▸ **WORK TASK**
The reply must consist of the lines from the first line of the records through the line containing "row 1347904603: none", copied exactly, with every picture omitted.

▸ **PROVIDED DATA**
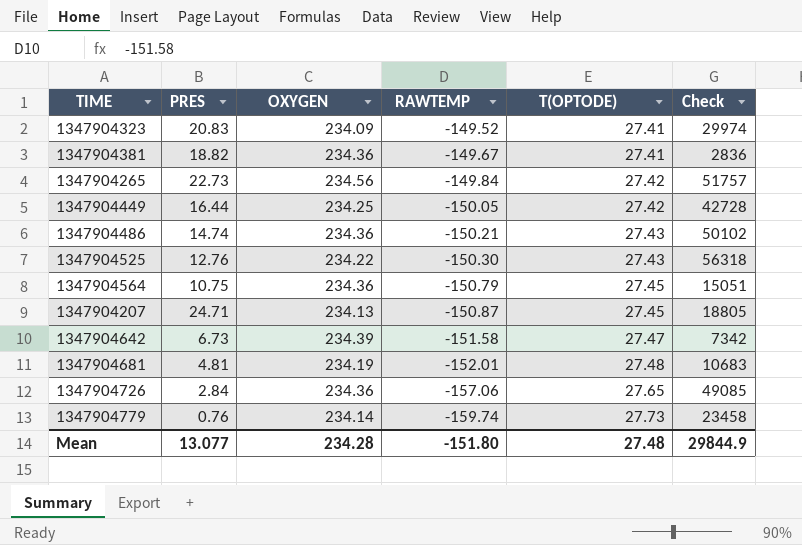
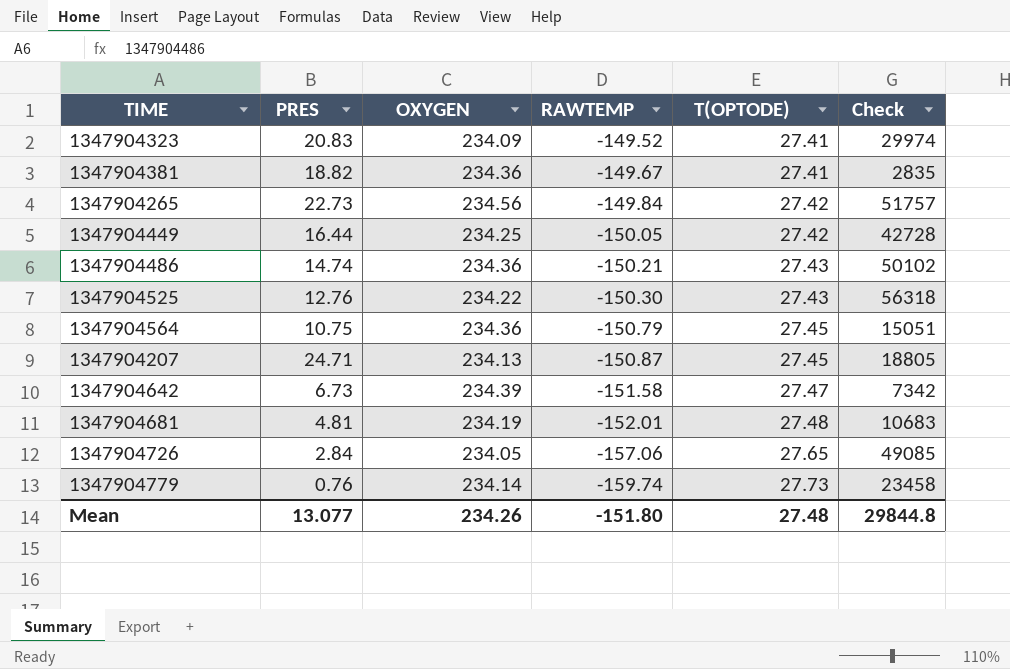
1347904381 | Check: 2836 -> 2835
1347904726 | OXYGEN: 234.36 -> 234.05
Mean | OXYGEN: 234.28 -> 234.26
Mean | Check: 29844.9 -> 29844.8

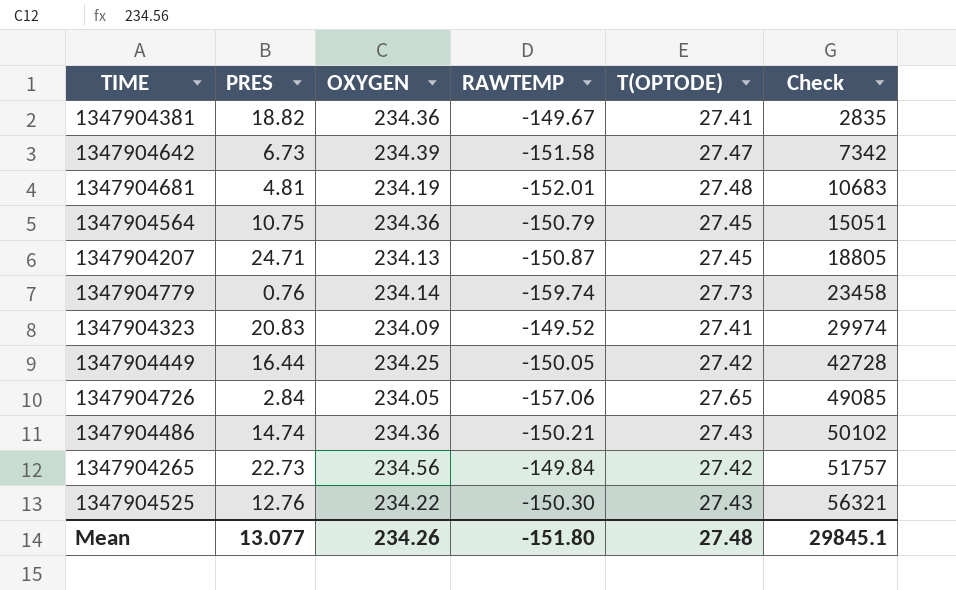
row order: RAWTEMP descending -> Check ascending
1347904525 | Check: 56318 -> 56321
Mean | Check: 29844.8 -> 29845.1

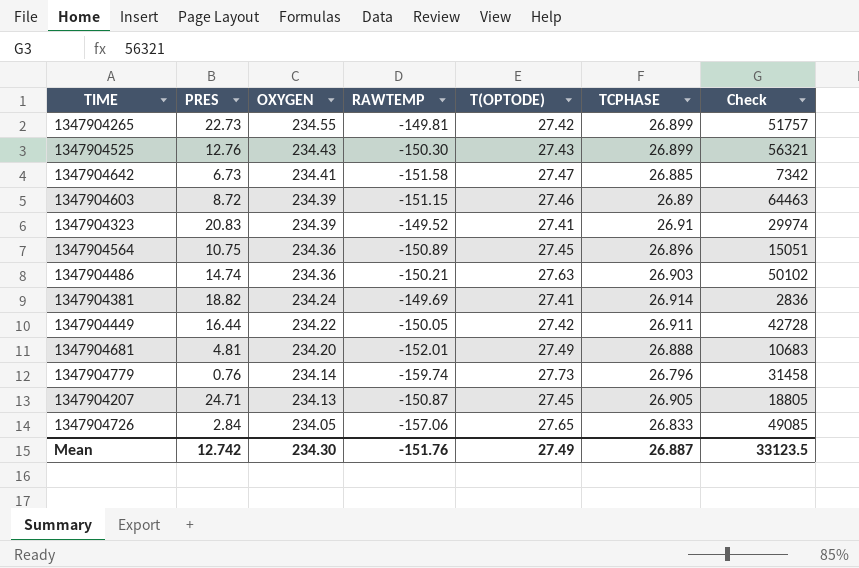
row order: Check ascending -> OXYGEN descending
column TCPHASE | position: none -> 6
1347904265 | OXYGEN: 234.56 -> 234.55
1347904265 | RAWTEMP: -149.84 -> -149.81
1347904525 | OXYGEN: 234.22 -> 234.43
1347904642 | OXYGEN: 234.39 -> 234.41
row 1347904603: none -> 8.72 | 234.39 | -151.15 | 27.46 | 26.89 | 64463
1347904323 | OXYGEN: 234.09 -> 234.39
1347904564 | RAWTEMP: -150.79 -> -150.89
1347904486 | T(OPTODE): 27.43 -> 27.63
1347904381 | OXYGEN: 234.36 -> 234.24
1347904381 | RAWTEMP: -149.67 -> -149.69
1347904381 | Check: 2835 -> 2836
1347904449 | OXYGEN: 234.25 -> 234.22
1347904681 | OXYGEN: 234.19 -> 234.20
1347904681 | T(OPTODE): 27.48 -> 27.49
1347904779 | Check: 23458 -> 31458
Mean | PRES: 13.077 -> 12.742
Mean | OXYGEN: 234.26 -> 234.30
Mean | RAWTEMP: -151.80 -> -151.76
Mean | T(OPTODE): 27.48 -> 27.49
Mean | Check: 29845.1 -> 33123.5

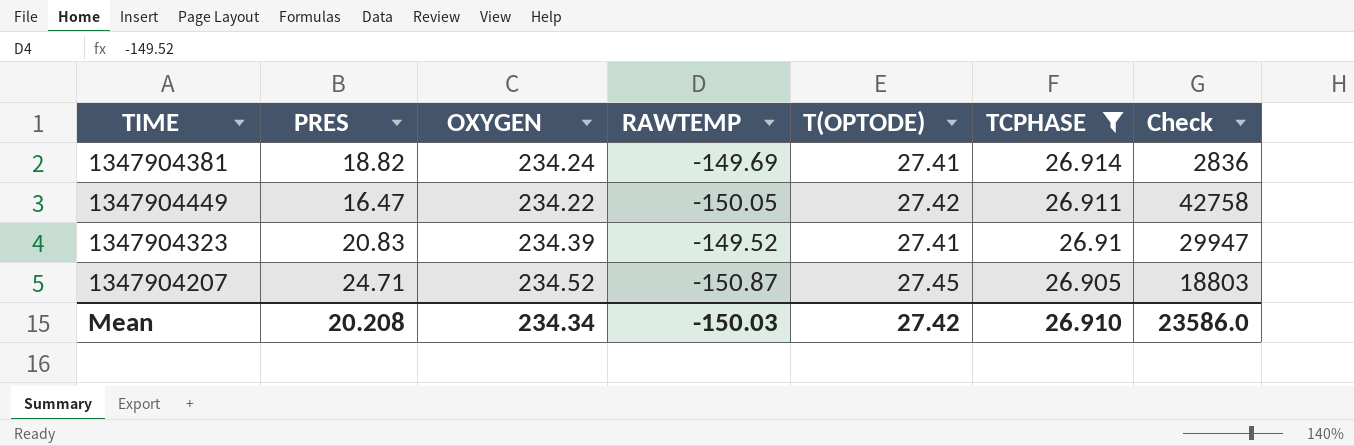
filter: none -> TCPHASE >= 26.905
row order: OXYGEN descending -> TCPHASE descending
1347904449 | PRES: 16.44 -> 16.47
1347904449 | Check: 42728 -> 42758
1347904323 | Check: 29974 -> 29947
1347904207 | OXYGEN: 234.13 -> 234.52
1347904207 | Check: 18805 -> 18803
Mean | PRES: 12.742 -> 20.208
Mean | OXYGEN: 234.30 -> 234.34
Mean | RAWTEMP: -151.76 -> -150.03
Mean | T(OPTODE): 27.49 -> 27.42
Mean | TCPHASE: 26.887 -> 26.910
Mean | Check: 33123.5 -> 23586.0

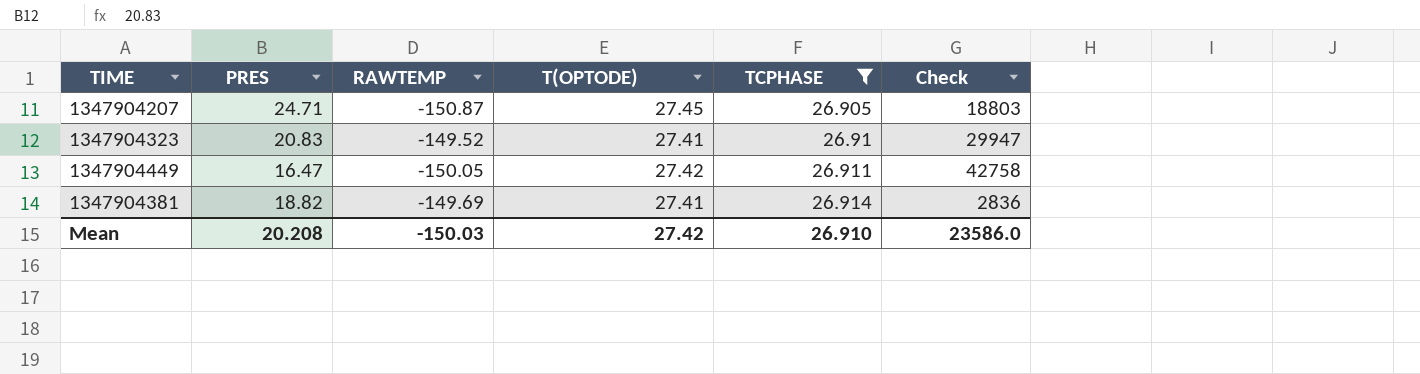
row order: TCPHASE descending -> TCPHASE ascending
column OXYGEN | position: 3 -> none

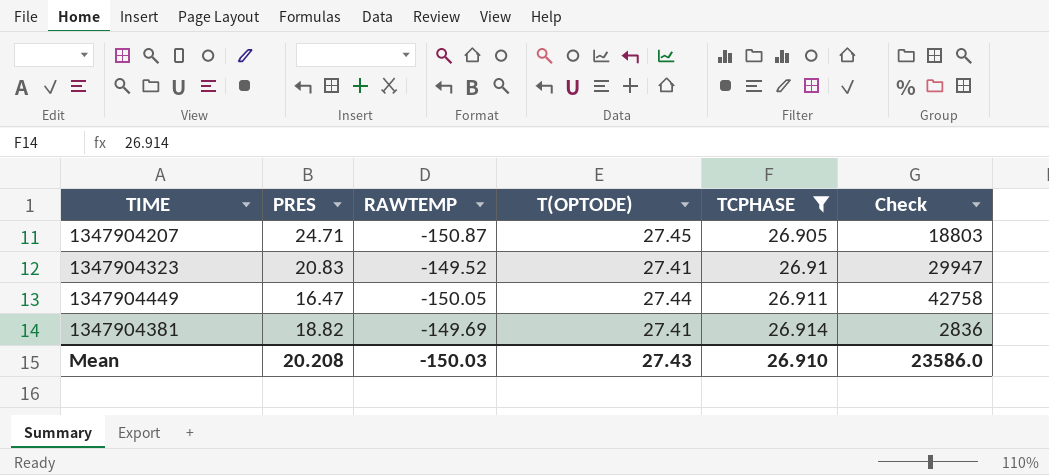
1347904449 | T(OPTODE): 27.42 -> 27.44
Mean | T(OPTODE): 27.42 -> 27.43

▸ **TASK RESULT**
1347904381 | Check: 2836 -> 2835
1347904726 | OXYGEN: 234.36 -> 234.05
Mean | OXYGEN: 234.28 -> 234.26
Mean | Check: 29844.9 -> 29844.8

row order: RAWTEMP descending -> Check ascending
1347904525 | Check: 56318 -> 56321
Mean | Check: 29844.8 -> 29845.1

row order: Check ascending -> OXYGEN descending
column TCPHASE | position: none -> 6
1347904265 | OXYGEN: 234.56 -> 234.55
1347904265 | RAWTEMP: -149.84 -> -149.81
1347904525 | OXYGEN: 234.22 -> 234.43
1347904642 | OXYGEN: 234.39 -> 234.41
row 1347904603: none -> 8.72 | 234.39 | -151.15 | 27.46 | 26.89 | 64463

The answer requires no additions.